During Lent, we asked our church to engage in a “Rice and Prayer” fast. We supplied weekly prayer guides for our local church and for Bangladesh, and we asked our church members to eat only rice (once a day or once a week) as a sign of solidarity with the poor in Bangladesh and to pray during that meal. Then, on Easter Sunday we collected the money we saved from our fasting. The total offering was more than $3000.
Putting Feet on the Ground: In the summer of 2010, we sent our first team to Bangladesh. Although it was rainy season and not an ideal time for a work trip, we felt that it was extremely important to do something tangible to help our church engage the partnership fully. We experienced a variety of first time problems - ranging from visas to acquiring rare vaccines. However, we logged our experience to smooth the preparations for next time.
Our team spent the first half of the trip touring various Nazarene ministry cites in Bangladesh, learning about the context and the different ministry options. For the second half, we began construction on the first four houses at our village for orphans and widows. We also interviewed several of the widows so that we could retell their stories to our church community.
To raise money for this trip, we held a variety of local fundraisers including a baked goods auction, special offerings, and a coin drive. We also invited our church members to leverage our relationships with other churches. On visits to family and friends, our church members raised more than $5000 from other churches.
Deepening the Partnership: In the fall of 2010, our church board voted to give roughly 5% of our general income to our Bangladesh partnership, and we took our second trip in February of 2011. A retired teacher from outside our church community joined this trip to investigate the possibility of donating the funds to build a school in our village.
In May, we are hosting a leadership conference at Korea Nazarene University with the District Superintendent of Bangladesh and a supporting missionary from Germany. This will do two very positive things for our partnership. First, people in our church who can’t travel to Bangladesh will have firsthand experience in the partnership. Also, our church will take the role of learners and recipients, making the partnership more reciprocal.

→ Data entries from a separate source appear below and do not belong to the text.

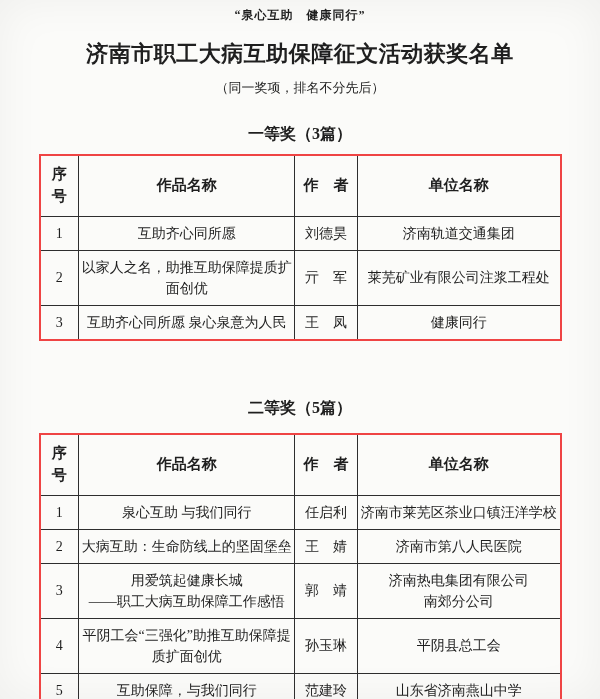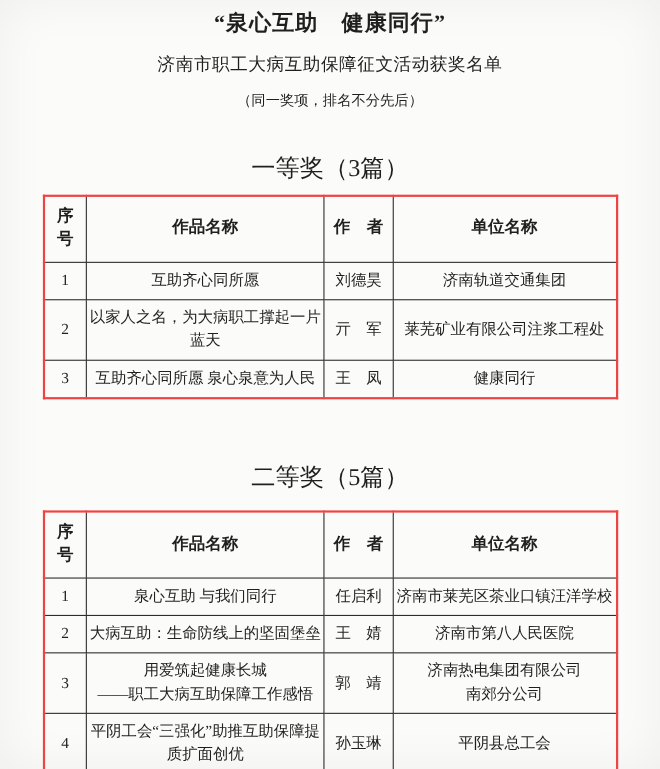--- a/index.html
+++ b/index.html
@@ -18,7 +18,7 @@
   }
   .slogan {
     text-align: center;
-    font-size: 20px;
+    font-size: 12px;
     font-weight: bold;
     line-height: 1.3;
     letter-spacing: 1px;

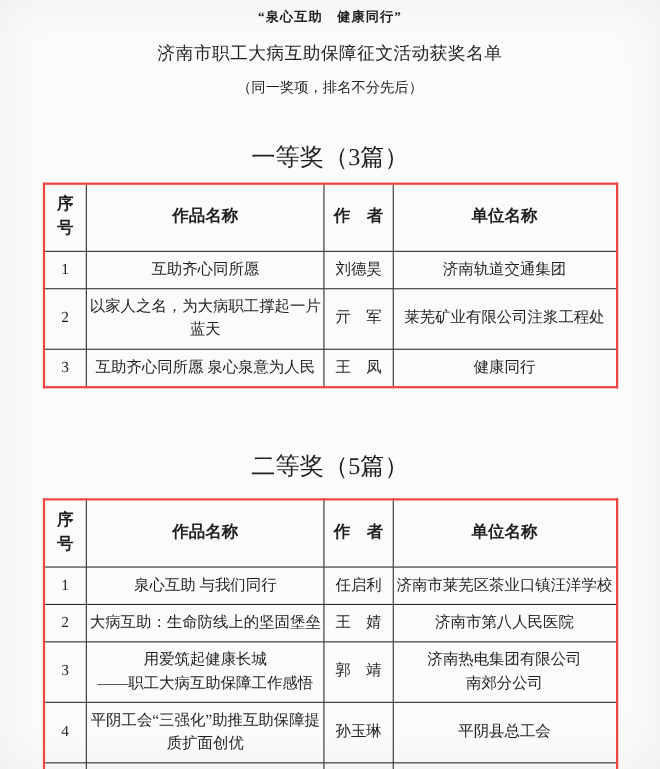--- a/index.html
+++ b/index.html
@@ -25,8 +25,8 @@
   }
   .main-title {
     text-align: center;
-    font-size: 16px;
-    font-weight: normal;
+    font-size: 22px;
+    font-weight: bold;
     line-height: 1.3;
     margin-top: 16px;
     letter-spacing: 0.5px;

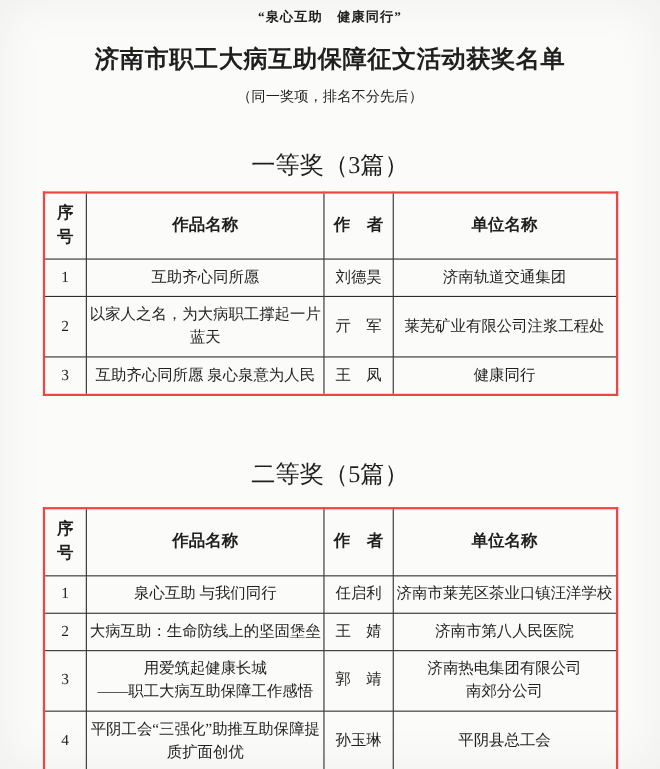--- a/index.html
+++ b/index.html
@@ -39,10 +39,10 @@
   }
   .section-heading {
     text-align: center;
-    font-size: 22px;
-    font-weight: normal;
+    font-size: 16px;
+    font-weight: bold;
     line-height: 1.3;
-    margin: 39px 0 0 0;
+    margin: 27px 0 0 0;
   }
   .section-heading.second {
     margin-top: 57px;

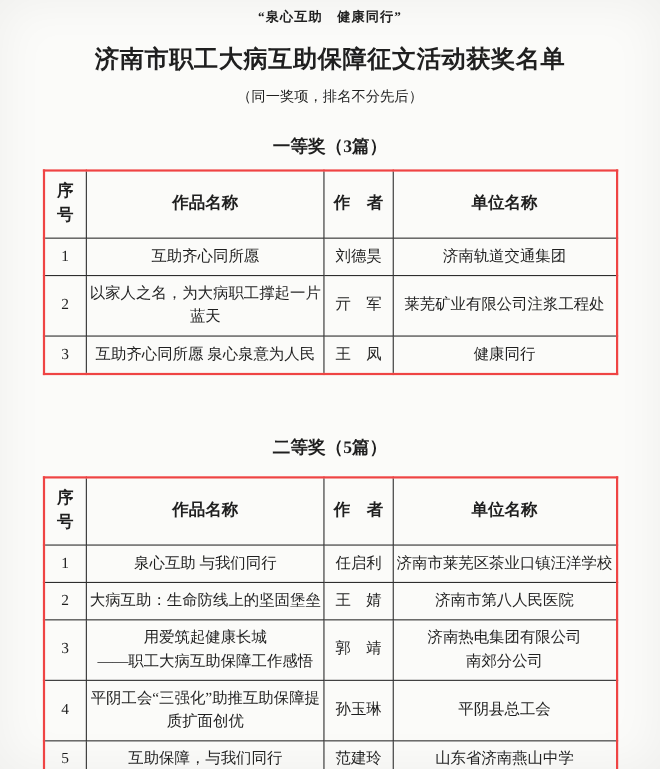--- a/index.html
+++ b/index.html
@@ -112,7 +112,7 @@
           </tr>
           <tr>
             <td>2</td>
-            <td>以家人之名，为大病职工撑起一片蓝天</td>
+            <td>以家人之名，助推互助保障提质扩面创优</td>
             <td>亓　军</td>
             <td>莱芜矿业有限公司注浆工程处</td>
           </tr>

Next, we are hoping to develop a unique child sponsorship program, custom tailored to our church. We want to sponsor the education and care for every child who will live in our village. We are also planning two trips to Bangladesh in 2012.
Bangladesh Nazarenes, and particularly the widows and orphans in our village, are increasingly woven into the fabric of our church. We are joyfully exploring how to grow closer and how to open our people for deeper transformation through this amazing adventure in missions. We are changing the world starting with local action in a small village in Bangladesh.